Chapter 4: GLMs Flashcards

Question 1

Q

what is a GLM?

Answer

A

Comparatively, a GLM is more flexible than a linear model.

GLMs provide flexibility in two aspects:

Distribution of the target variable:
- target variable is not confined to normal distribution. it only needs to be a part of the linear exponential family (contains both continuous and discrete)
- GLMs provide a unifying approach to modelling binary, discrete and continuous target variables with different mean-variance relationships
Relationship between target mean and the linear predictors
- instead of equating the target mean of the target variable directly with the linear combination, a GLM set a function of the target mean to be linearly related to the predictors.
- the link function can be any monotonic function (monotonic bc needs to be invertible)

Question 2

Q

can we use all feature generation (binarization, polynomial terms, interaction terms) and all feature selection techniques for GLM models?

Question 3

Q

what does it mean to say “transformations are applied internally vs. externally)

Answer

A

GLMs: internally transforming the data
- the target variable is not transformed and the transformation plays its role only within the GLM itself

Linear models: externally transforming the target variable

Question 4

Q

what target distribution would we choose for a positive, continuous, right- skewed target variable?

Answer

A

gamma and inverse gaussian capture the skewness of the target variable directly without the use of transformations

inv. gaussian is more highly skewed than gamma

gamma is #1 choice here

Question 5

Q

what target distribution would we choose for a binary target variable?

Answer

A

binomial

the mean of the target variable is the probability that the event of interest occurs

Question 6

Q

what target distribution would we choose for a count variable?

Answer

A

count variable = represents the number of times a cretain event of interest happens over a reference time period

these variables only have non-negative integer values.

poission!

Question 7

Q

what target distribution would we choose for aggregate data?

Answer

A

tweedie. it is a poisson-gamma mixture.

discrete probability mass at zero and pdf on the positive real line

Question 8

Q

when is it good to use a log link?

Answer

A

for poisson, gamma and inverse gaussian

the target mean is positive and unbounded from above

g(mu) = ln(mu)
so then the inverse is exp(predictors) - which results in a positive value for target mean unbounded from above

Question 9

Q

when is it a good idea to use a logit link?

Answer

A

binary variables
logit link = ln(odds)

the logit link ensures that the target mean is between 0 and 1 (needs to be for a binary variable)
but the predictors can have an value from 0 to +inf

Question 10

Q

what is a logisitic regression model?

Answer

A

a GLM with a binary target variable and a logit link function

Question 11

Q

two factors need to be considered when choosing a link function:

Answer

A

whether the predictions provided by the link align with the characteristics of the target variable
whether the resulting GLM is easy to interpret (ex. logit is easier to interpret than probit)

Question 12

Q

T/F: the link function is to transform the target variable of a GLM so that the resulting distribution more closely resembles a normal distribution

Answer

A

false.

the link function is applied to the mean of the target variable; the target variable itself is left untransformed.

Question 13

Q

T/F: the main reason for using the log link in a GLM is to reduce the skewness of a non-negative, right skewed target variable.

Answer

A

false.
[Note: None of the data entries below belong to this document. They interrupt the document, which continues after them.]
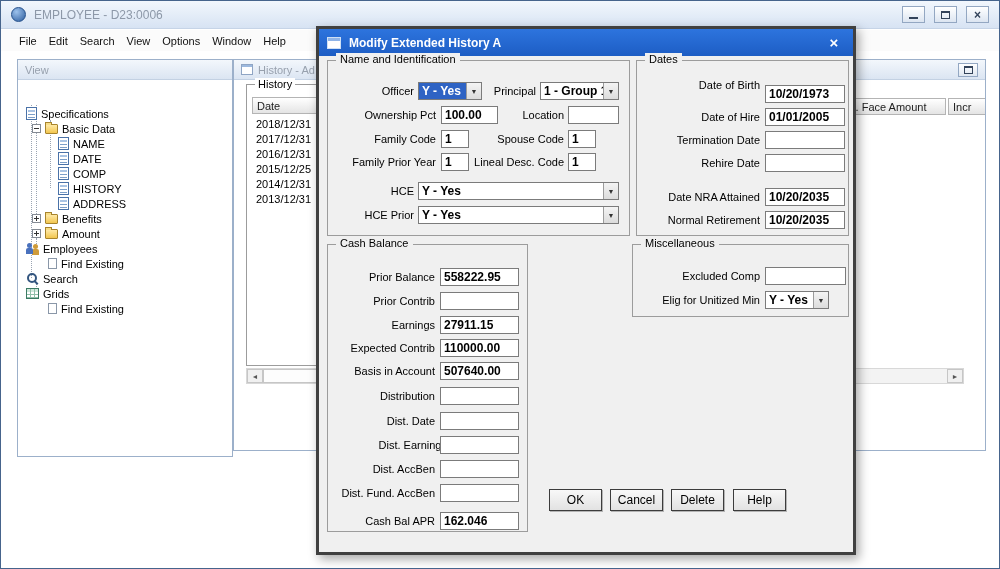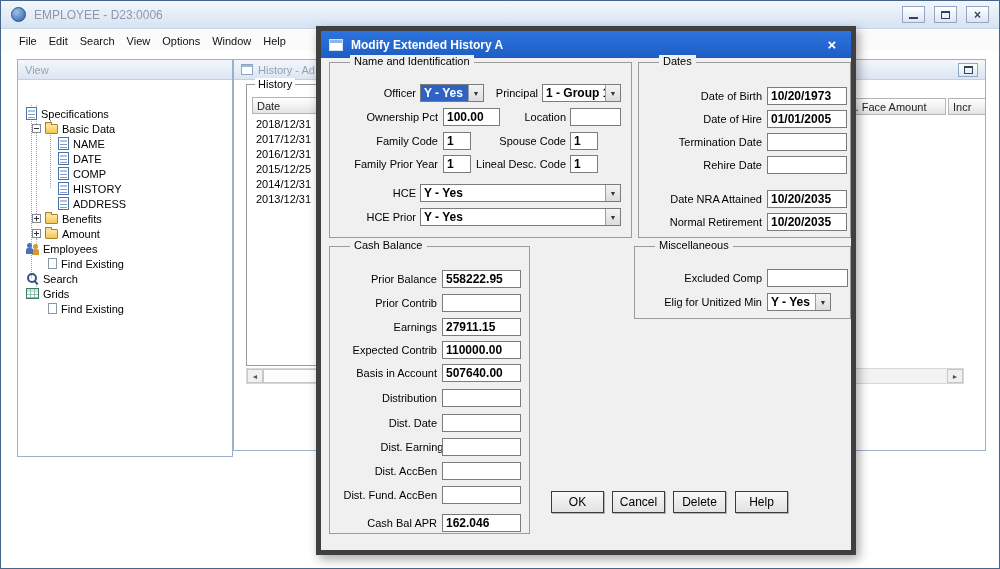"Modify Extended History A" .dialog { border: 5px solid #404040 -> 3px solid #404040 }
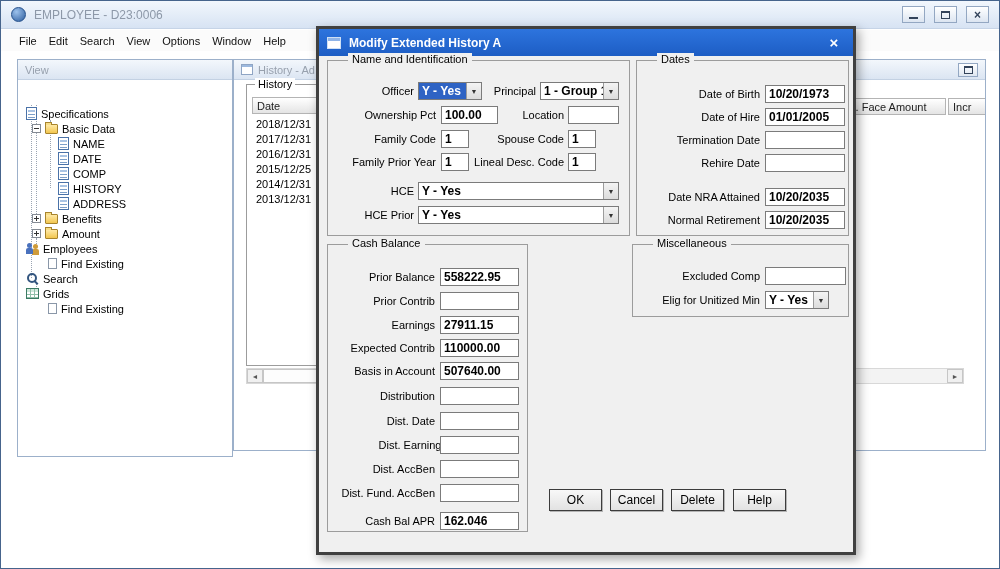"Name and Identification" .gtitle2 { left: 20px -> 8px }
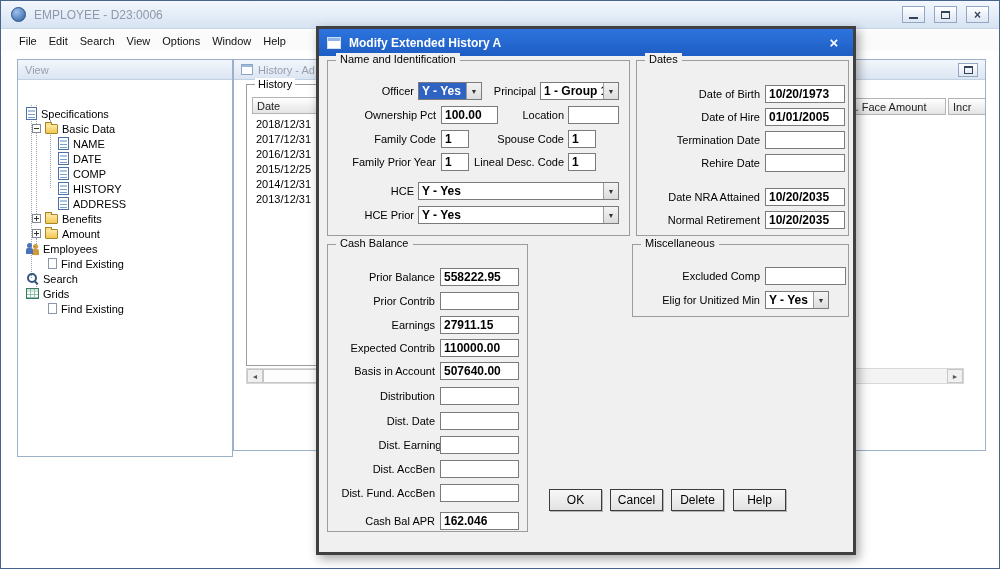"Date of Birth" span.flabel { top: 24px -> 15px }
The log link is chosen because it ensures appropriate predictions and eases model interpretation. The skewness can be accommodated by an appropriate target distribution

Question 14

Q

T/F: if some of the observations of the target variable are 0, then the log link cannot be used because ln(0) is not defined.

Answer

A

False.

the log link is not applied directly to the target variable itself

Question 15

Q

what two link functions are easiest to interpret ?

Answer

A

logit and log link

Question 16

Q

how to interpret GLM coefficients with log link for numeric predictors?

Answer

A

Multiplicative changes:
when all other variables are held fixed, a unit increase in X is associated with a multiplicative increase in the target mean by a factor of exp(beta)

Question 17

Q

how to interpret GLM coefficients with log link for categorical predictors?

Answer

A

if X is a dummy variable, then:
- at the baseline level, X = 0, and at the non-baseline level, X = 1.

SO
comparing the means, we see that the target mean when the categorical predictor lies in the non-baseline level is exp(beta) times of that when the categorical predictor is in the baseline level, holding all other predictors fixed.

Question 18

Q

how to interpret GLM coefficients with logit link?

Answer

A

the logit link is almost always used with binary data.
ln(odds) = f(x) or odds = exp( f(x) )

the interpretations are just phrased in terms of multiplicative changes in the odds of the event of interest.

a unit increase in a numeric predictor with coefficient beta is associated with a multiplicative change of exp(beta) in the odds.

Question 19

Q

what are weights and offsets?

Answer

A

modeling tools that are commonly used with GLMs.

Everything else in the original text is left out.